Update 1, taking asimarslan's answer into account

If I fumbled with the MulticastTimeout, I either get "Members: 1" or

Dec 05, 2013 8:50:42 PM com.hazelcast.nio.ReadHandler WARNING: [192.168.0.9]:4446 [dev] hz._hzInstance_1_dev.IO.thread-in-0 Closing socket to endpoint Address[192.168.0.7]:4446, Cause:java.io.EOFException: Remote socket closed! Dec 05, 2013 8:57:24 PM com.hazelcast.instance.Node SEVERE: [192.168.0.9]:4446 [dev] Could not join cluster, shutting down! com.hazelcast.core.HazelcastException: Failed to join in 300 seconds!

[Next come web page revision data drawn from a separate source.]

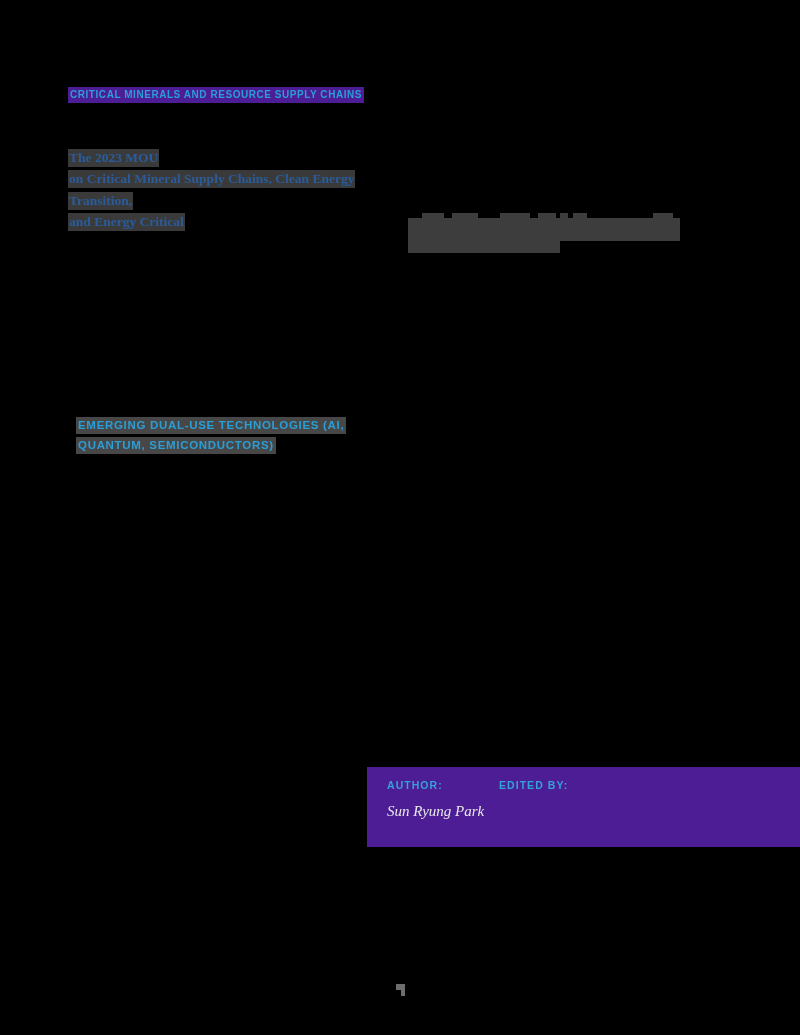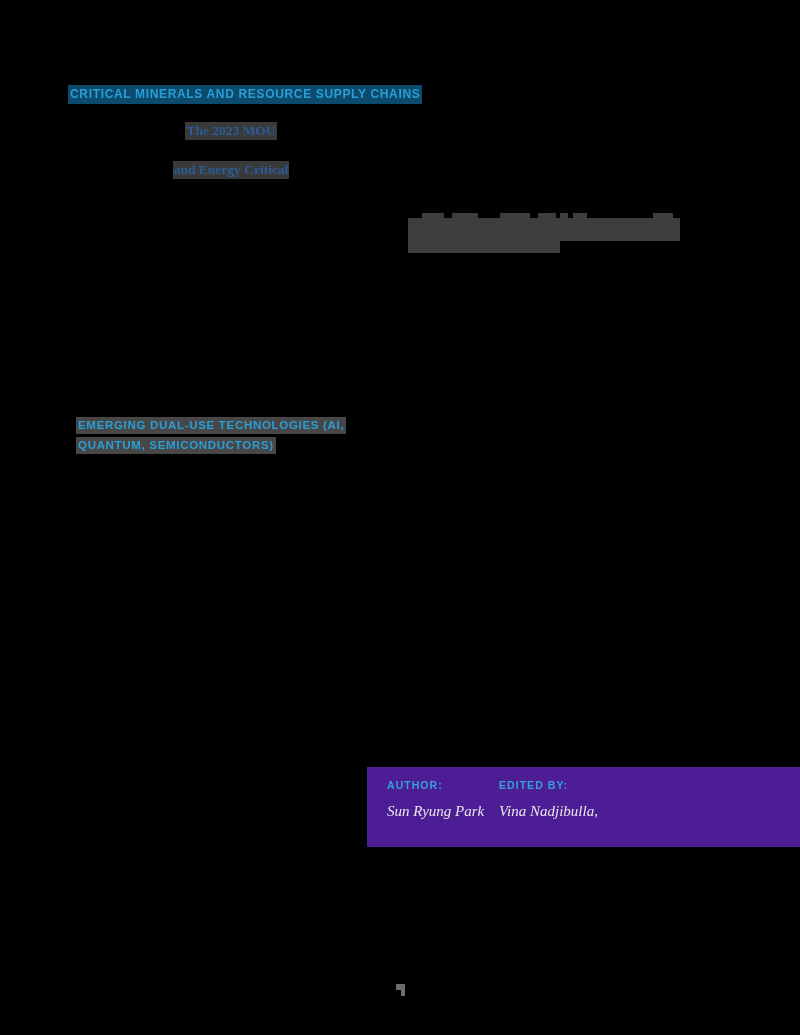"CRITICAL MINERALS AND RESOURCE SUPPLY" .doc-title { background: #0c4a6e -> #4c1d95; font-size: 12px -> 10px }
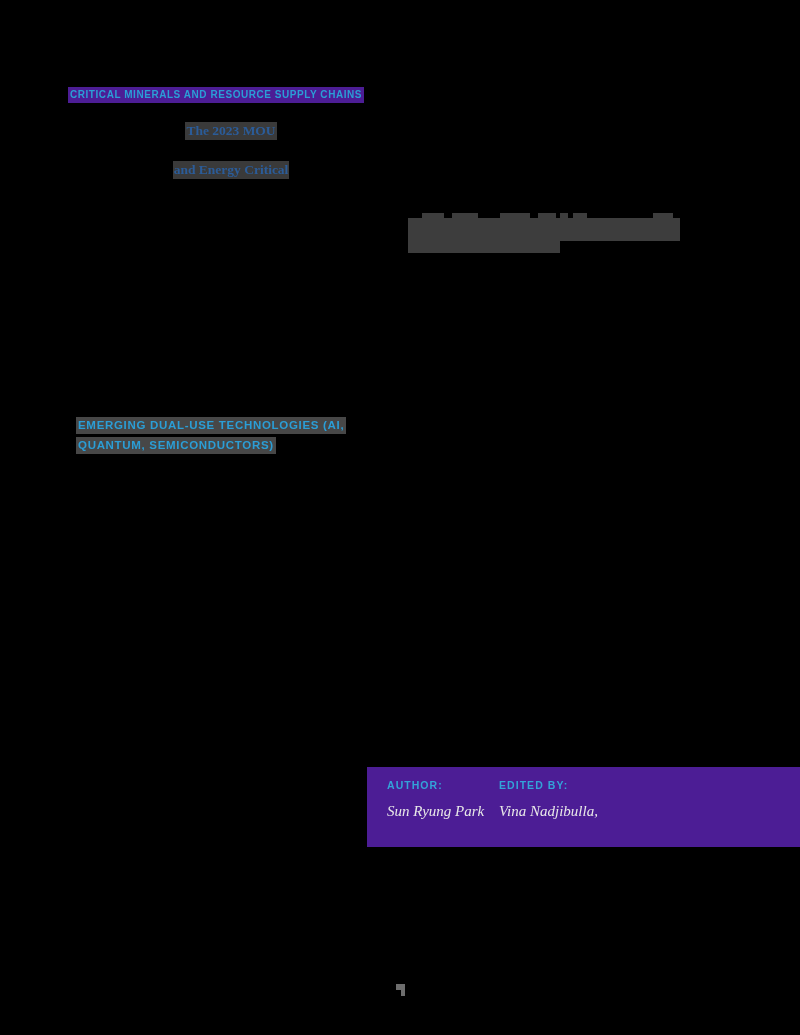"The 2023 MOU" .subtitle-wrap { text-align: center -> left; top: 120px -> 147px }
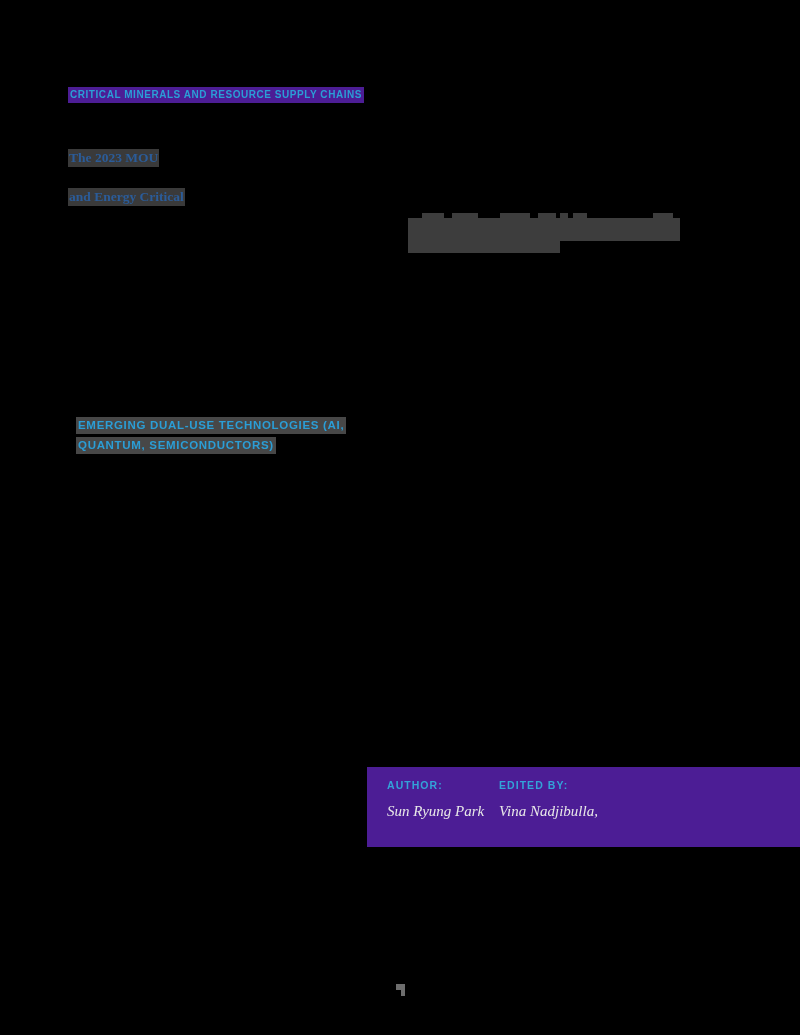"on Critical Mineral Supply Chains," span.doc-subtitle { html: none -> <span>on Critical Mineral Supply Chains, Clean Energy Transition,</span> }
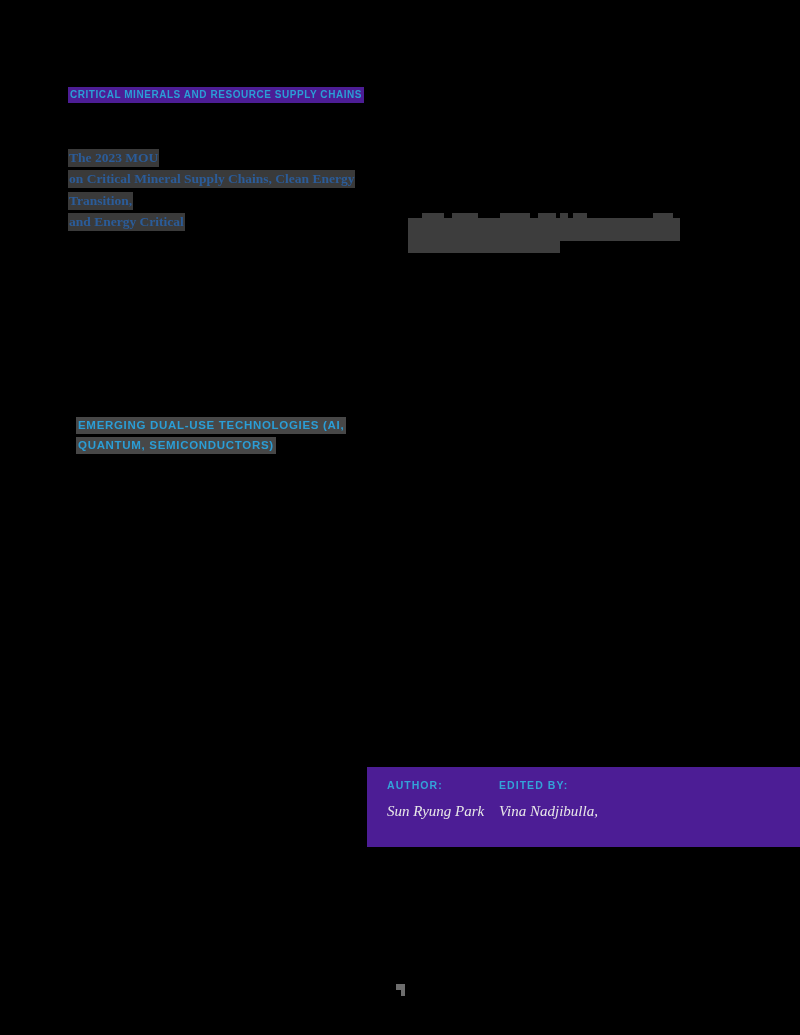"Vina Nadjibulla," div.credit-name { html: <div>Vina Nadjibulla,</div> -> none }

Update 2, taking pveentjer's answer about using tcp/ip into account

If I change the configuration to the following, I still only get 1 member:

Config cfg = new Config();                  
NetworkConfig network = cfg.getNetworkConfig();
network.setPort(PORT_NUMBER);

JoinConfig join = network.getJoin();

join.getMulticastConfig().setEnabled(false);
join.getTcpIpConfig().addMember("192.168.0.1").addMember("192.168.0.2").
addMember("192.168.0.3").addMember("192.168.0.4").
addMember("192.168.0.5").addMember("192.168.0.6").
addMember("192.168.0.7").addMember("192.168.0.8").
addMember("192.168.0.9").addMember("192.168.0.10").
addMember("192.168.0.11").setRequiredMember(null).setEnabled(true);

//this sets the allowed connections to the cluster? necessary for multicast, too?
network.getInterfaces().setEnabled(true).addInterface("192.168.0.*");

HazelcastInstance instance = Hazelcast.newHazelcastInstance(cfg);
System.out.println("debug: joined via "+join+" with "+hazelInst.getCluster()
.getMembers().size()+" members.");

More precisely, this run produces the output

debug: joined via JoinConfig{multicastConfig=MulticastConfig [enabled=false, multicastGroup=224.2.2.3, multicastPort=54327, multicastTimeToLive=32, multicastTimeoutSeconds=2, trustedInterfaces=[]], tcpIpConfig=TcpIpConfig [enabled=true, connectionTimeoutSeconds=5, members=[192.168.0.1, 192.168.0.2, 192.168.0.3, 192.168.0.4, 192.168.0.5, 192.168.0.6, 192.168.0.7, 192.168.0.8, 192.168.0.9, 192.168.0.10, 192.168.0.11], requiredMember=null], awsConfig=AwsConfig{enabled=false, region='us-east-1', securityGroupName='null', tagKey='null', tagValue='null', hostHeader='ec2.amazonaws.com', connectionTimeoutSeconds=5}} with 1 members.

My non-hazelcast-implementation is using UDP multicasts and works fine. So can a firewall really be the problem?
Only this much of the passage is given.